Words are powerful. So much so that simple utterings can have a profound impact on generations and shape retirement in ways both good and bad. Two such challenging words that advisors hear from clients are “never” and “always.” Both expressions have found their way into many great quotes, movies and song titles, but are particularly powerful when incorporated in someone’s retirement plan. While these infinite terms are often used to protect and arm, they often result in a letdown and hold people hostage. 

My first advisor experience with the term “never” came when I met a widow who was stressed over her life savings. As I reviewed her portfolio, my first thought was that the advisor who set up this portfolio was definitely behind the times. She held several companies that were at one time valuable franchises, but over the years, had succumbed to competition and changes in technology. 

That’s when I discovered that her deceased husband had built the portfolio himself, based on companies he had either worked for or with which he had some affiliation. I was glad I hadn’t verbalized my initial thoughts, but knew I faced a big challenge when she told me that prior to her husband’s death, he had instructed her, “Never sell these companies.” It wasn’t his last breath or dying wish; it was simply his best investment advice before he passed away.

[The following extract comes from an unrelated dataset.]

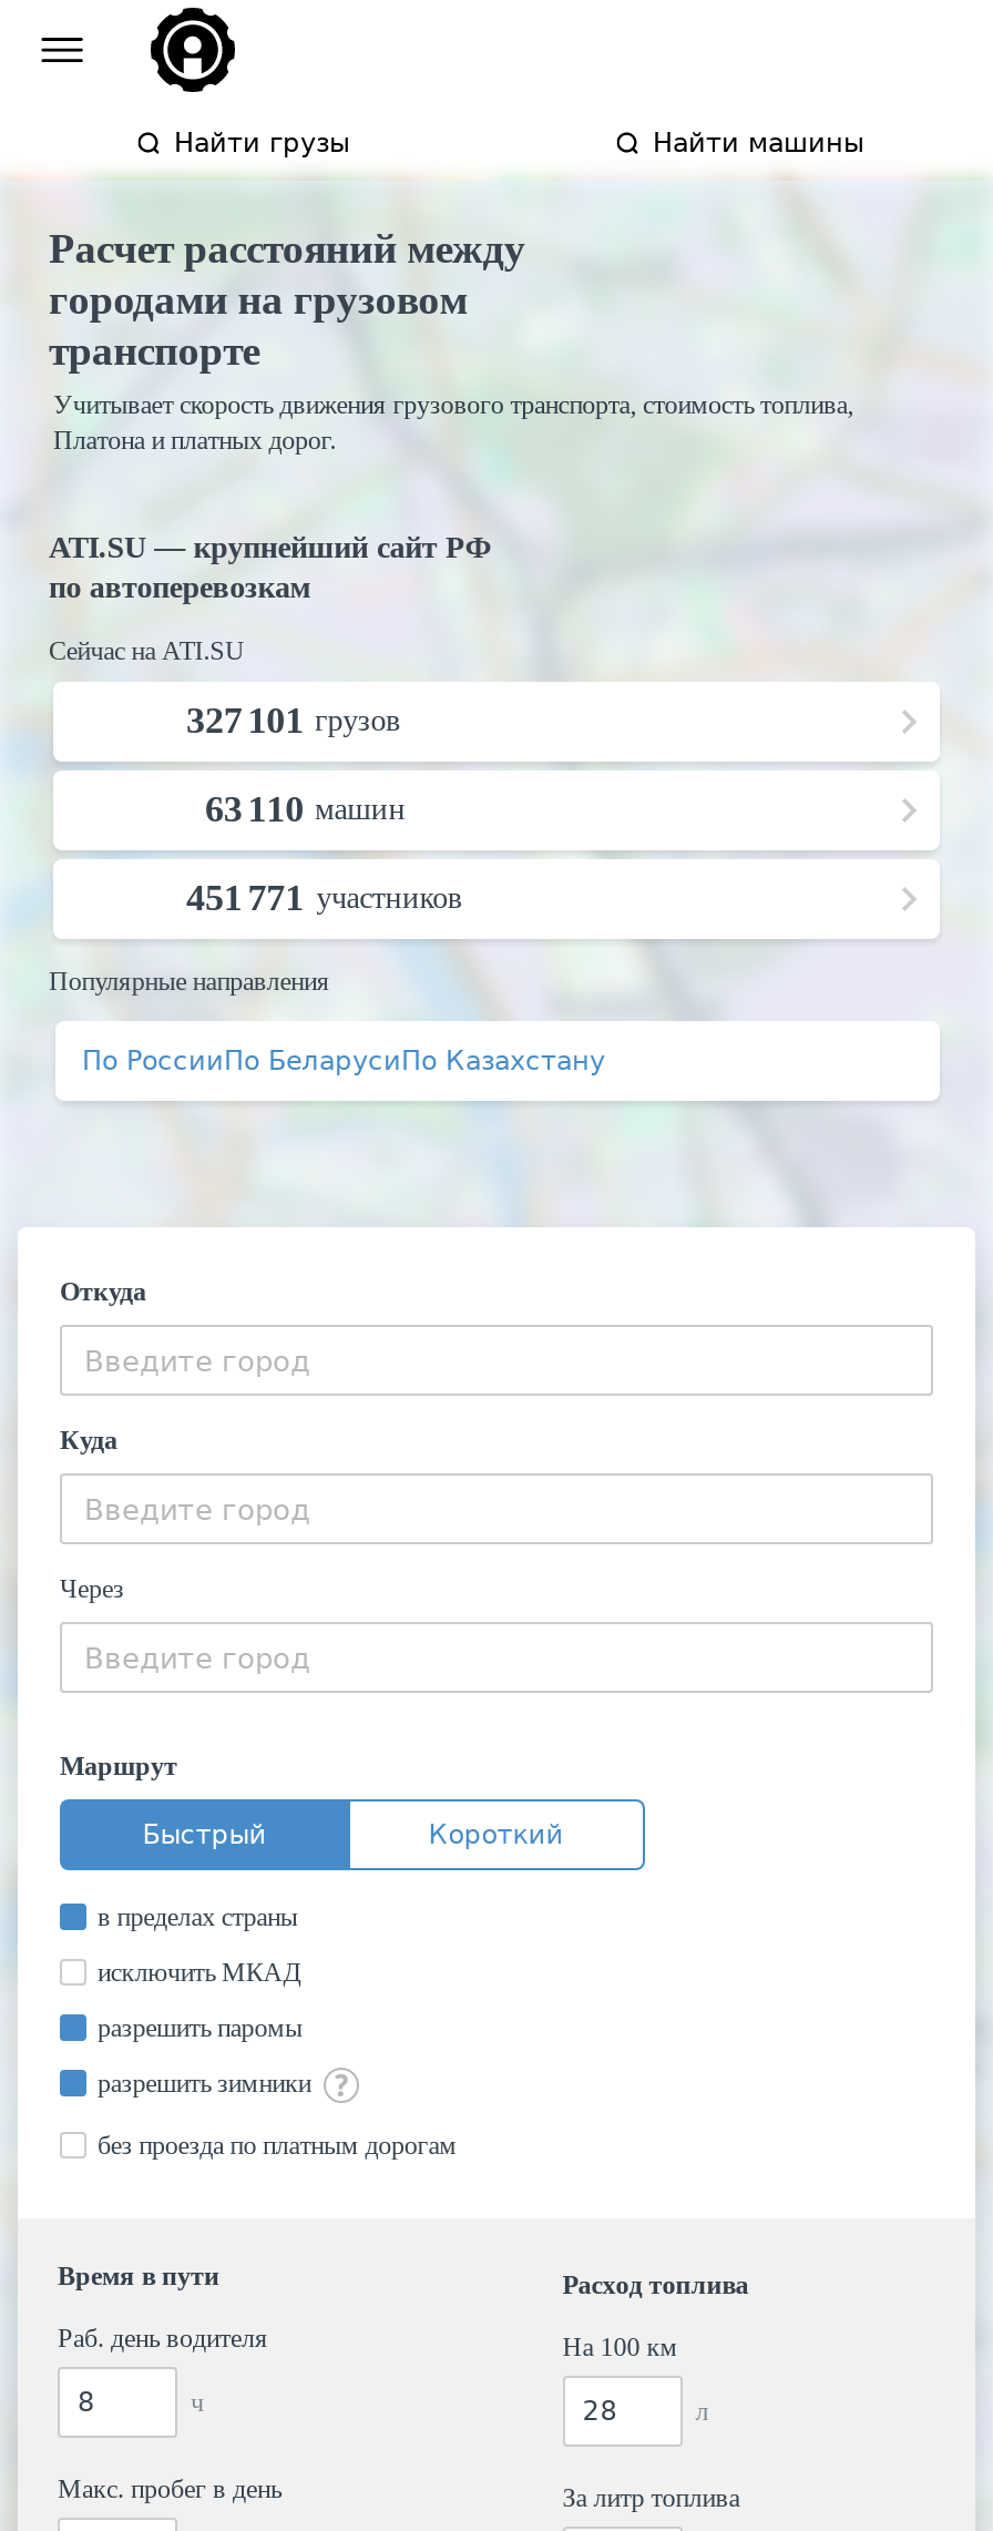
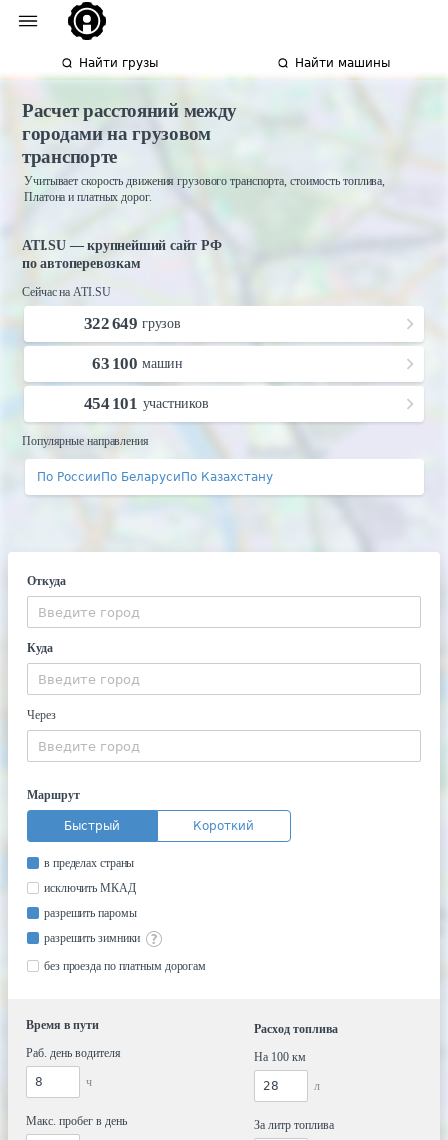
[186,700,401,742] 327 101 грузов -> [84,314,181,333] 322 649 грузов
[205,788,406,830] 63 110 машин -> [92,354,183,373] 63 100 машин
[186,877,463,919] 451 771 участников -> [84,394,209,413] 454 101 участников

During the 10 years since his passing, the companies saw several dividend cuts as well as slow but steady declines in share prices; meanwhile, her everyday expenses had definitely become a cause for concern.

Unfortunately, there are no financial ratios like P/Es or ROIs that can be quickly and easily applied to a sentimental valuation like this. From a purely financial perspective, the companies were absolute dogs that I would have liquidated in a heartbeat. However, the most critical component of a sentimental valuation is not what’s on paper but what’s in the client's heart and mind. In her eyes, liquidating those companies meant betraying her husband and his role in their relationship. 

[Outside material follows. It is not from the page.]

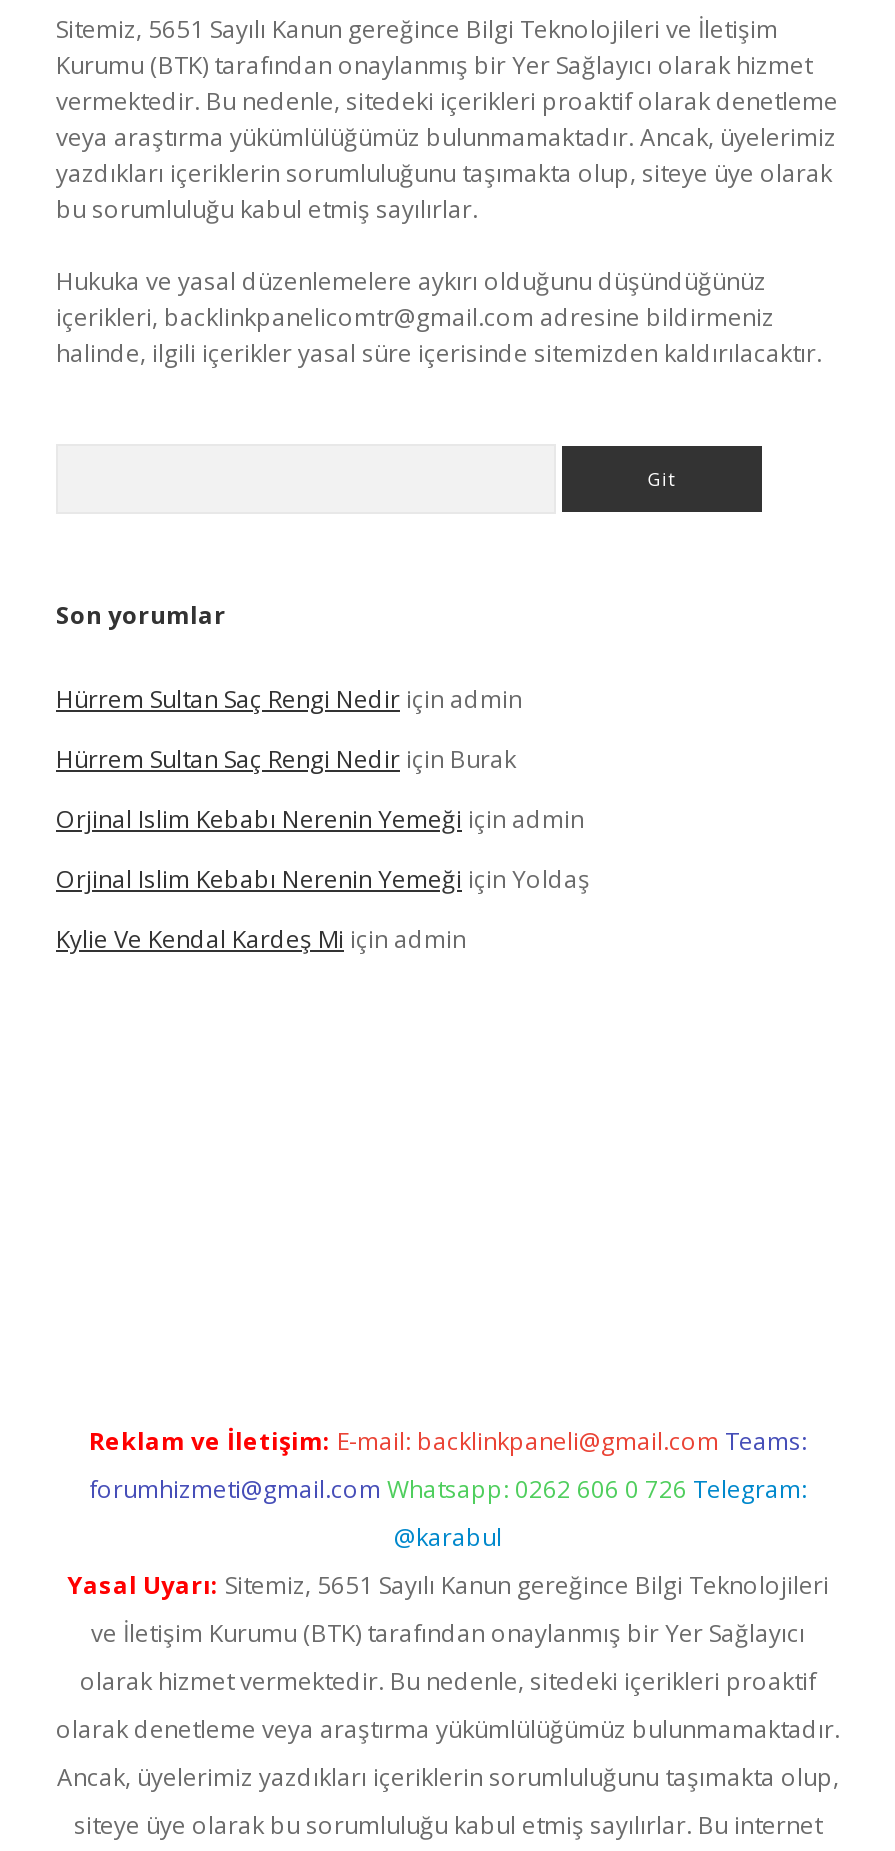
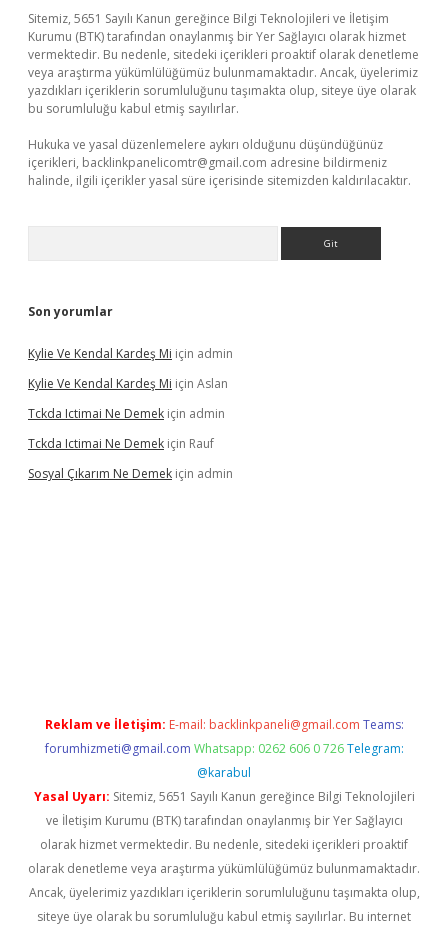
[56,682,590,896] Hürrem Sultan Saç Rengi Nedir için admin | Hürrem Sultan Saç Rengi Nedir için Burak | Orjinal Islim Kebabı Nerenin Yemeği için admin | Orjinal Islim Kebabı Nerenin Yemeği için Yoldaş -> none
moved [56,922,466,956] -> [28,345,233,362]: Kylie Ve Kendal Kardeş Mi için admin
none -> [28,375,233,482] Kylie Ve Kendal Kardeş Mi için Aslan | Tckda Ictimai Ne Demek için admin | Tckda Ictimai Ne Demek için Rauf | Sosyal Çıkarım Ne Demek için admin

For advisors trying to unwind a “never” conversation, it’s important to start the process by separating an investment’s value from the client’s values. That can be done by asking questions such as, “What do you think he/she would do with these companies if he were here today?” It’s a simple way to begin disconnecting the two parties involved. Along the same lines, asking additional character-based questions can add perspective that supports the need or opportunity to make changes:

  • How did (he/she) make investment and other decisions?
  • How did they typically react when a company or person didn’t measure up to their end of a deal?
  • When problems arose, how did they address them and find solutions? 

By using the client's own words and descriptions about the deceased person, advisors can position the conversation toward solutions. “It sounds like Harold was a kind and thoughtful person who knew the value of money and people. His caring [or maybe "no nonsense"] approach really lends itself to this situation and figuring out where we go from here.” Questions like these are often helpful when husbands and fathers are no longer around, because men stereotypically assumed the role of “fixer,” and in many cases, that’s exactly what the survivor needs.  

Another key to defusing a sentimental valuation is to avoid creating a protagonist/antagonist situation. Don’t turn it into a competition between the deceased’s advice and your own. By asking questions, you can find paths that satisfy the need while making beneficial changes to a portfolio that no longer does what it was originally created to do. This technique not only affirms the deceased’s advice, but it also fulfills the advisor’s responsibility for the portfolio’s current performance. In my own case, I was careful to do just that. “Your husband did the right thing,” I told her. “At the time, he picked great companies to ensure you would be taken care of in case he was no longer around. I have the same goal for my wife and kids. Neither he nor anyone that worked for these companies could have predicted where things are now, 10 years later.” 

Advisors can adopt a similar line of reasoning by using the collapse of the dot.com and real estate bubbles, which most people never saw coming.

Therefore, the main point for any sentimental valuation is to acknowledge the client’s current emotions. After taking steps to affirm the situation, ease both parties’ value and responsibility, and find common ground for changing both their heart and mind. Then, and only then, does the financial stuff comes into play.

In my client’s situation, I wanted to be both empowering as well as sensitive to her situation, so we agreed to sell all but one share of each investment. By doing so, we were able to diversify her portfolio with a broader number of holdings, generate the additional income she needed, and keep the retirement promise she made to her husband. We didn’t sell all the stock in one fell swoop (in this case because they were in certificate form), but we sold a few at a time and had the remaining shares put in book entry so she could receive a statement each month as a means of tracking them. With each transfer, she grew more comfortable and felt empowered when the process was completed.